Réduire le nombre de grossesses à risque en informant au mieux les mères comme les médecins: l’Agence nationale de sécurité du médicament et des produits de santé (ANSM) dévoile mercredi 29 novembre un nouveau panorama des risques liés à la consommation d’antiépileptiques.

«Quatre ans après un premier rapport, le panorama des antiépileptiques et des risques pour le fœtus a été modifié par de nouvelles données depuis 2019. De nouveaux risques, auparavant suspectés ou inconnus, sont identifiés pour des médicaments, qui avaient parfois d’autres risques connus», explique à l’AFP Philippe Vella, directeur médical de l’ANSM.

L’objectif est de classer les antiépileptiques selon le niveau de risque pour le fœtus, et d’informer au mieux les médecins prescripteurs ainsi que les patientes. Le valproate (Depakine et génériques, Micropakine, Depakote et son générique Divalcote, Depamide) reste «le plus à risque» en cas de prise lors de la grossesse. Cet antiépileptique «entraîne le plus de malformations chez l’enfant, avec un risque multiplié par 4 à 5 (11%) par rapport au risque sans traitement», et «comporte un risque élevé de troubles neuro-développementaux (30 à 40% des enfants exposés in utero)», a détaillé l’agence.

Et, désormais, sa prise par le père, dans les trois mois avant la conception, est aussi soupçonnée d’être à risque neuro-développemental pour le fœtus, rappelle l’ANSM. Dans l’attente des conclusions d’une évaluation européenne, elle en a déjà informé médecins et patients. L’un des changements majeurs acté par l’agence du médicament concerne le topiramate, vendu sous la marque Epitomax par le laboratoire Janssen mais aussi comme générique par d’autres fabricants et source d’inquiétudes croissantes depuis plus d’un an.

Si le risque de malformations majeures (bec-de-lièvre, mauvais placement de l’urètre sur le pénis, poids de naissance très faible…) était «connu» pour ce médicament, le risque de troubles neurodéveloppementaux est «confirmé», selon le rapport.

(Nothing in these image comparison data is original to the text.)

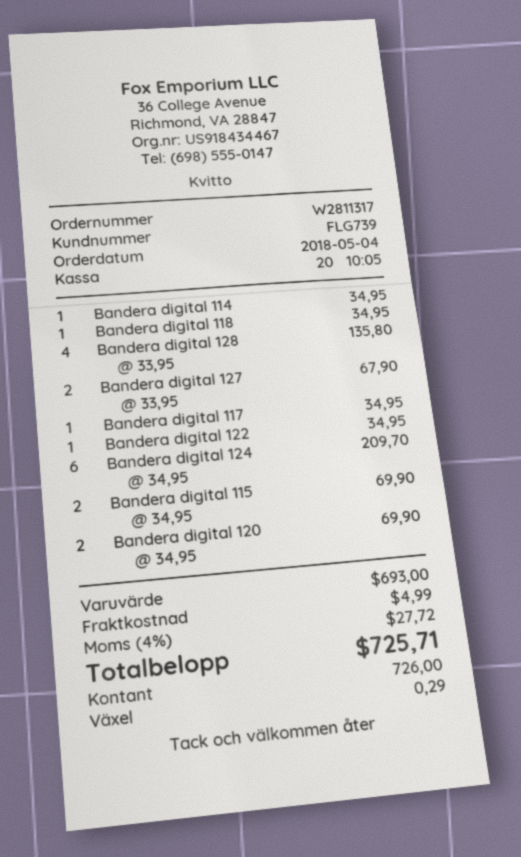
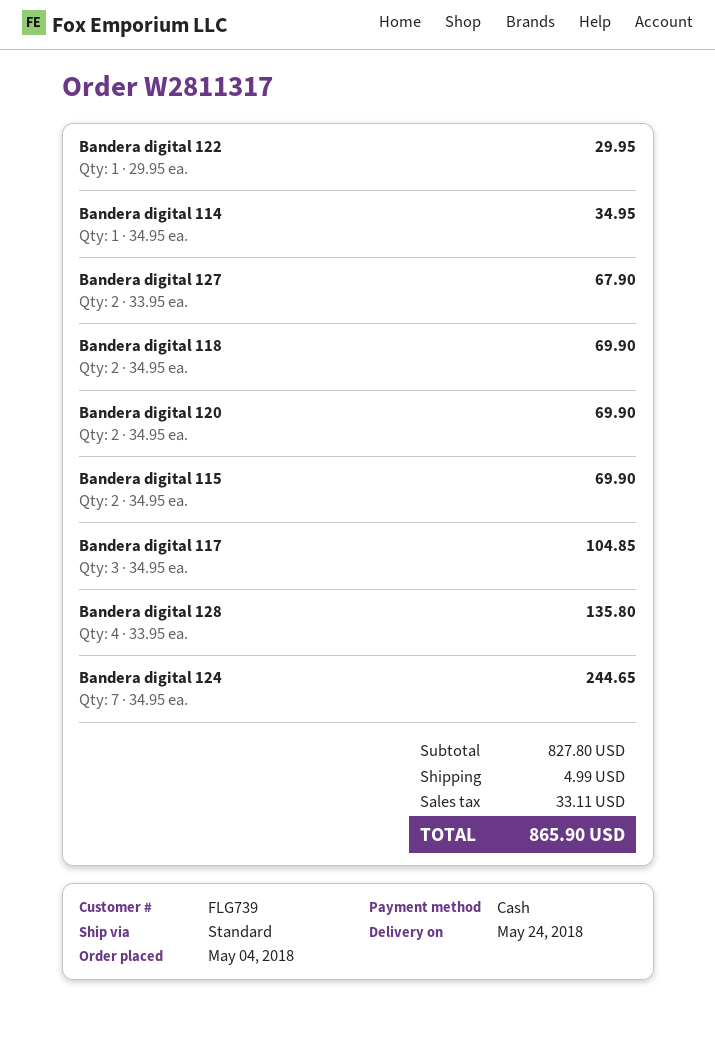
Bandera digital 118: 1 x 34.95 = 34.95 -> 2 x 34.95 = 69.90
Bandera digital 117: 1 x 34.95 = 34.95 -> 3 x 34.95 = 104.85
Bandera digital 122: 1 x 34.95 = 34.95 -> 1 x 29.95 = 29.95
Bandera digital 124: 6 x 34.95 = 209.70 -> 7 x 34.95 = 244.65
subtotal: 693.00 -> 827.80
tax: 27.72 -> 33.11
total: 725.71 -> 865.90

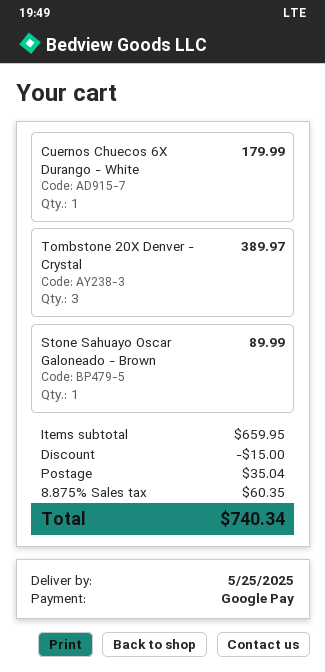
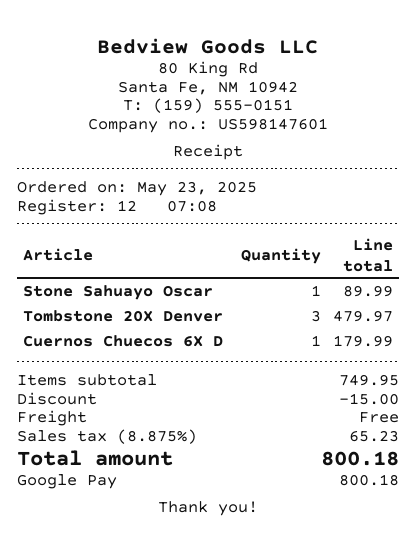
Tombstone 20X Denver - Crystal: 3 for 389.97 -> 3 for 479.97
subtotal: 659.95 -> 749.95
shipping: 35.04 -> 0.00
tax: 8.875% = 60.35 -> 8.875% = 65.23
total: 740.34 -> 800.18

Ce risque est augmenté de deux à trois fois par rapport aux enfants nés de mères épileptiques sans traitement.

Selon une étude, menée à partir des données de santé de plusieurs millions de femmes scandinaves et publiée fin mai 2022, le risque de déficience intellectuelle est plus que triplé chez les enfants dont la mère a pris du topiramate durant sa grossesse et le risque de troubles de l’autisme multiplié quasiment par trois.

Dans son sillage, l’ANSM avait demandé à son homologue européenne, l’Agence européenne du médicament (EMA), de réévaluer les conditions de prescription du topiramate et avait, entre autres, appelé à n’utiliser cet antiépileptique chez la femme enceinte qu’«en cas de nécessité absolue». Autre changement dans le panorama dressé par l’ANSM: la prégabaline (Lyrica et génériques) présente un risque «confirmé» de malformation majeure chez l’enfant -multiplié par près d’1,5-, seulement «suspecté» en 2019.

Avec la carbamazépine (Tegretol et génériques), dont le risque de malformation majeure était «connu» (multiplié par 2 à 3), il y a aussi «une augmentation possible» du risque de troubles neurodéveloppementaux. Sur la vingtaine d’antiépileptiques passés en revue, les risques des autres traitements ne sont pas modifiés par rapport à 2019, à ce stade des connaissances.

Ces dernières années, l’ANSM a durci sa politique envers des antiépileptiques jugés à risque pendant la grossesse. L’implication de plusieurs de ces médicaments dans des troubles du fœtus a été avérée, notamment pour le valproate de sodium, soit la Depakine de Sanofi, au coeur d’un scandale alimentant plusieurs procédures judiciaires.

Mais chez certaines femmes, seuls ces traitements se révèlent efficaces contre l’épilepsie. À charge, donc, aux seuls médecins d’évaluer si les risques représentés par les crises sont suffisamment élevés pour compenser ceux que le traitement fait courir à l’enfant à naître.

L’ANSM met cependant à disposition des patientes une fiche d’information résumant les risques connus des antiépileptiques pour le futur enfant et donnant divers conseils, notamment sur les modes de contraception à adapter – certains antiépileptiques peuvent diminuer l’efficacité de la pilule.